SPALDING, England — Members of Unite the Union at Bakkavor here marked 12 weeks of their strike with a 150-strong picket Dec. 20. Workers walked out Sept. 26 over a pay claim. The strike is now a battle over the union itself.
Bosses have bused in strike-breakers from other plants, refused negotiations in favor of pressuring individual workers to accept a deal, and declared they aim to end paid breaks and erode premiums for shift- and public holiday work.
At the picket workers held a Christmas raffle and received a solidarity message and strike fund contribution from Rail Maritime and Transport union members from St. Pancras station in London.
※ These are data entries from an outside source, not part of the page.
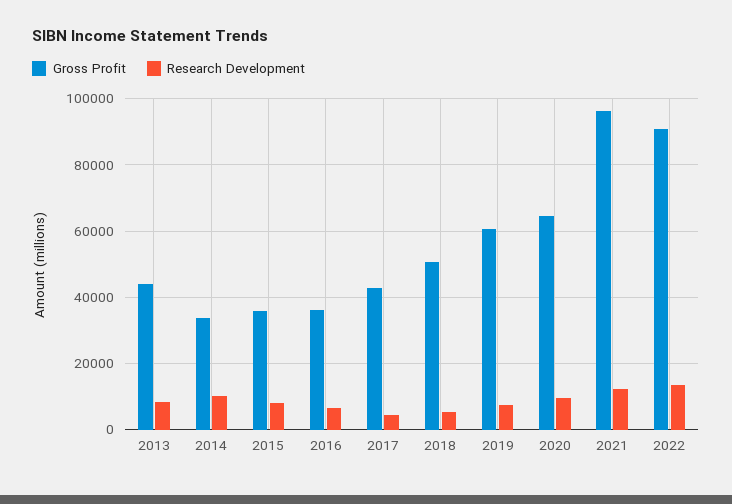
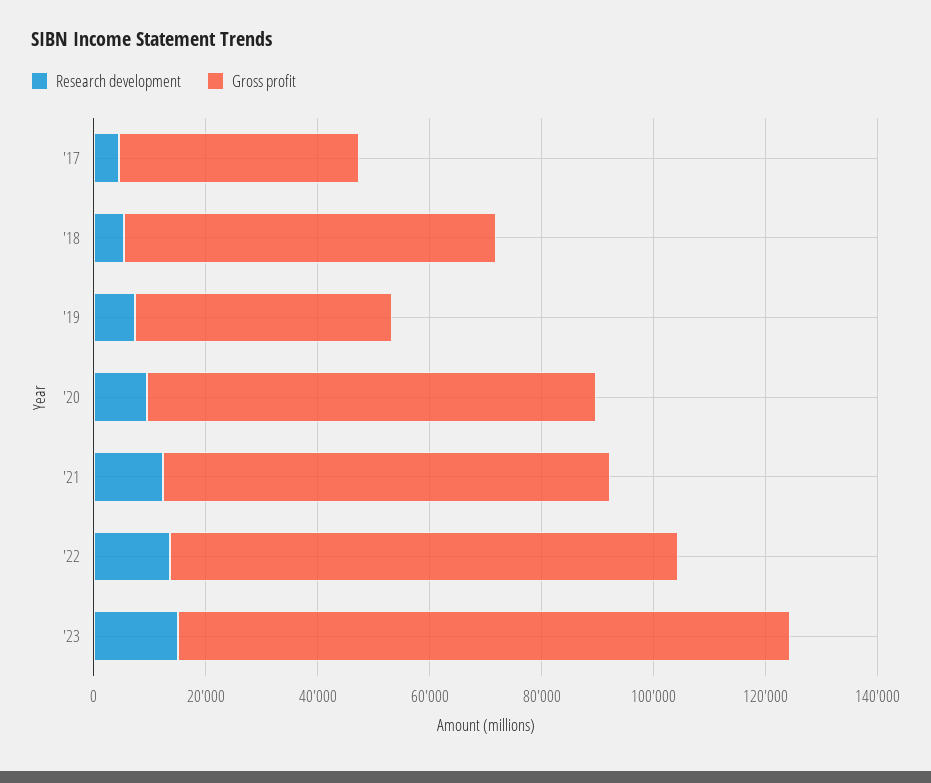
Gross Profit, 2013: 44000 -> none
Research Development, 2013: 8000 -> none
Gross Profit, 2014: 34000 -> none
Research Development, 2014: 10000 -> none
Gross Profit, 2015: 36000 -> none
Research Development, 2015: 8000 -> none
Gross Profit, 2016: 36000 -> none
Research Development, 2016: 6000 -> none
Gross Profit, 2018: 50000 -> 65000
Gross Profit, 2019: 60000 -> 45000
Gross Profit, 2020: 64000 -> 80000
Gross Profit, 2021: 96000 -> 80000
Research Development, '23: none -> 15000
Gross Profit, '23: none -> 110000

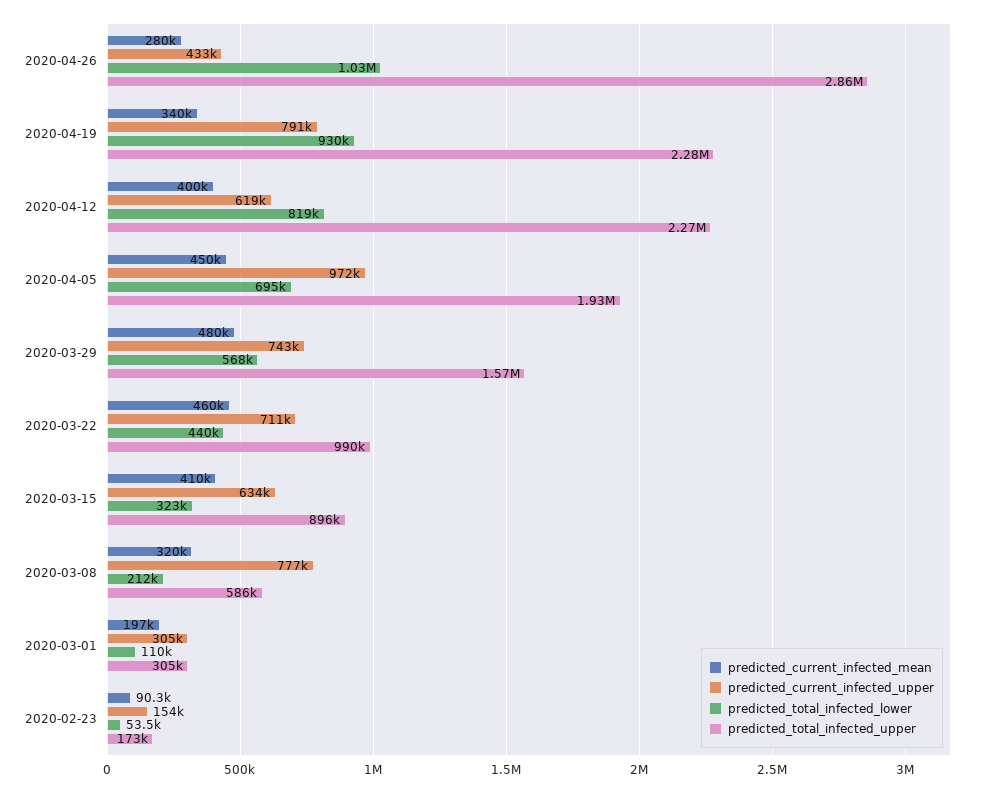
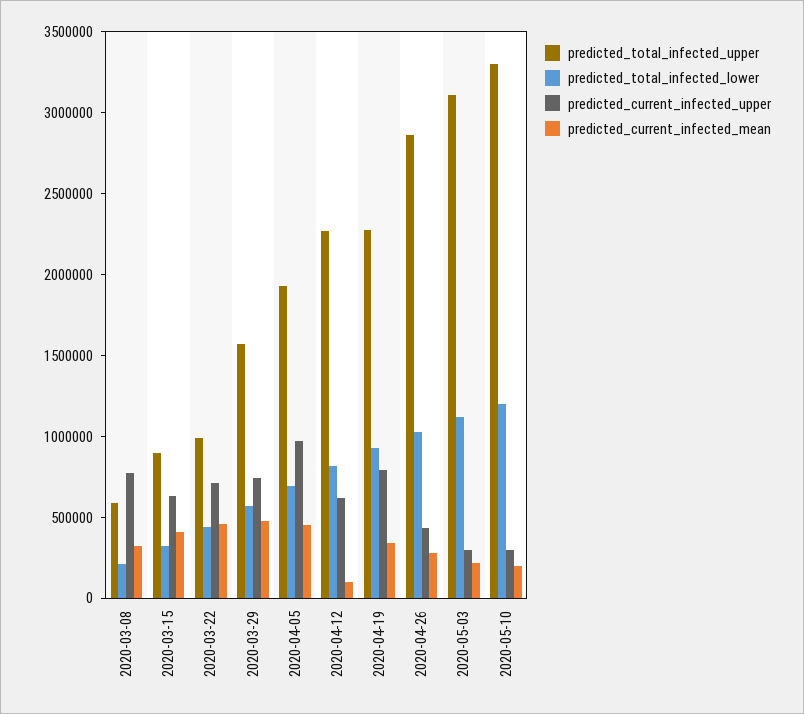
predicted_current_infected_mean, 2020-04-12: 400000 -> 100000
predicted_current_infected_mean, 2020-03-01: 197000 -> none
predicted_current_infected_upper, 2020-03-01: 305000 -> none
predicted_total_infected_lower, 2020-03-01: 110000 -> none
predicted_total_infected_upper, 2020-03-01: 305000 -> none
predicted_current_infected_mean, 2020-02-23: 90300 -> none
predicted_current_infected_upper, 2020-02-23: 154000 -> none
predicted_total_infected_lower, 2020-02-23: 53500 -> none
predicted_total_infected_upper, 2020-02-23: 173000 -> none
predicted_total_infected_upper, 2020-05-03: none -> 3100000
predicted_total_infected_lower, 2020-05-03: none -> 1100000
predicted_current_infected_upper, 2020-05-03: none -> 300000
predicted_current_infected_mean, 2020-05-03: none -> 200000
predicted_total_infected_upper, 2020-05-10: none -> 3300000
predicted_total_infected_lower, 2020-05-10: none -> 1200000
predicted_current_infected_upper, 2020-05-10: none -> 300000
predicted_current_infected_mean, 2020-05-10: none -> 200000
Two days earlier, fellow Unite members at Oscar Mayer, 150 miles away, mounted a 100-strong rally outside the Wrexham Borough offices, where the local council was discussing and adopted a motion in support of the strikers.
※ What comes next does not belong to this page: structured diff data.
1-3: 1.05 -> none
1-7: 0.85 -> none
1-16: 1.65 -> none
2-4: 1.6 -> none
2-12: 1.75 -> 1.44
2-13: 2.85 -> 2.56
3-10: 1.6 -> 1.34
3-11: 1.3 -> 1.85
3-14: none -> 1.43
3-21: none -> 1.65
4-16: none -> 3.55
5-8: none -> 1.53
Workers at Oscar Mayer also walked out in September to fight bosses’ demands to end paid breaks and extra pay for working public holidays — effectively a wage cut — and for union recognition.
“Without a union we have nothing,” strike leader Joanna Kowalska told the Militant.
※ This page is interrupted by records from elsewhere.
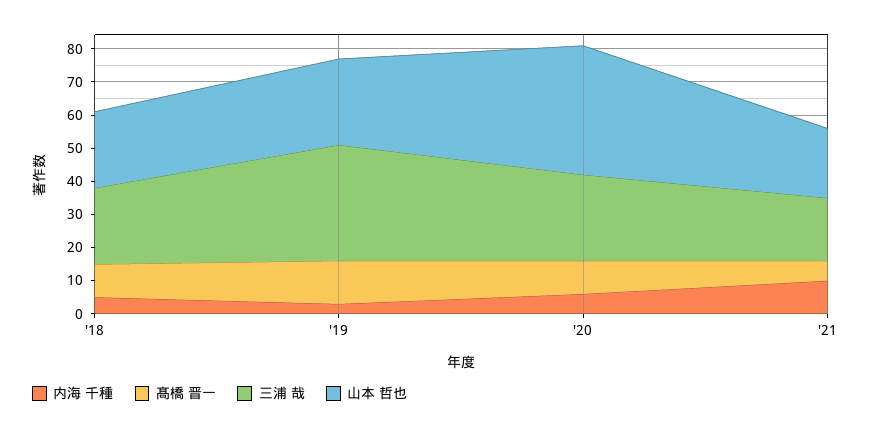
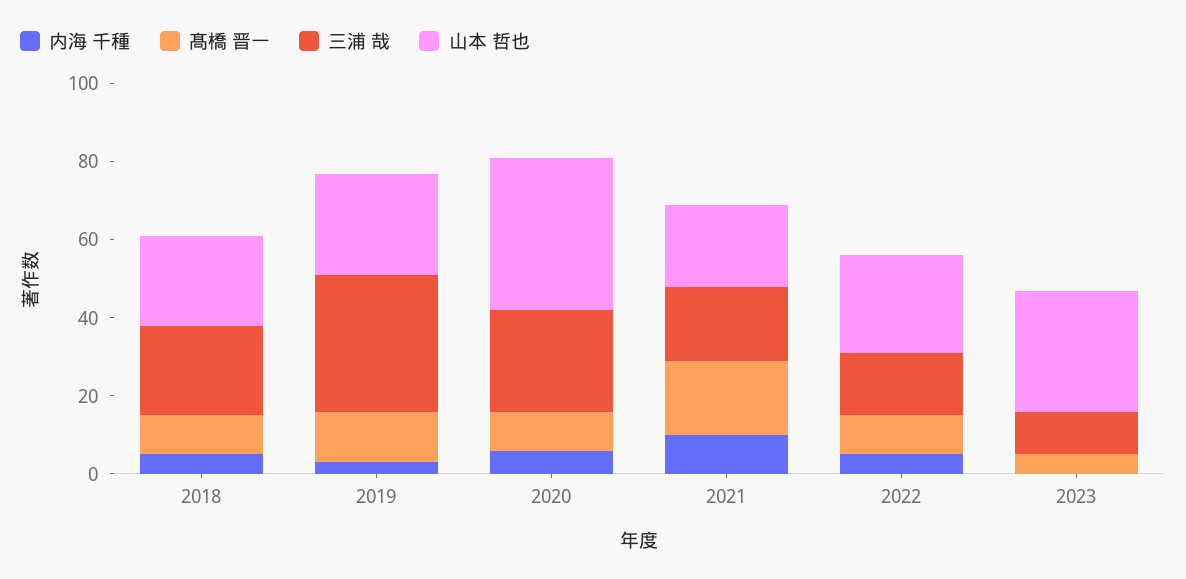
髙橋 晋一, '21: 5 -> 20
内海 千種, 2022: none -> 5
髙橋 晋一, 2022: none -> 10
三浦 哉, 2022: none -> 15
山本 哲也, 2022: none -> 25
内海 千種, 2023: none -> 0
髙橋 晋一, 2023: none -> 5
三浦 哉, 2023: none -> 10
山本 哲也, 2023: none -> 30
Prominent on placards at the rally were demands for the reinstatement of workers fired by bosses who claim they didn’t sign a contract in time. The contract was issued in English, yet the majority of workers are from Eastern Europe and read little English.
Bosses “thought they could get away with this because we’re immigrant workers,” striker Zlati Zlatev said.
Andrés Mendoza in Manchester contributed to this article.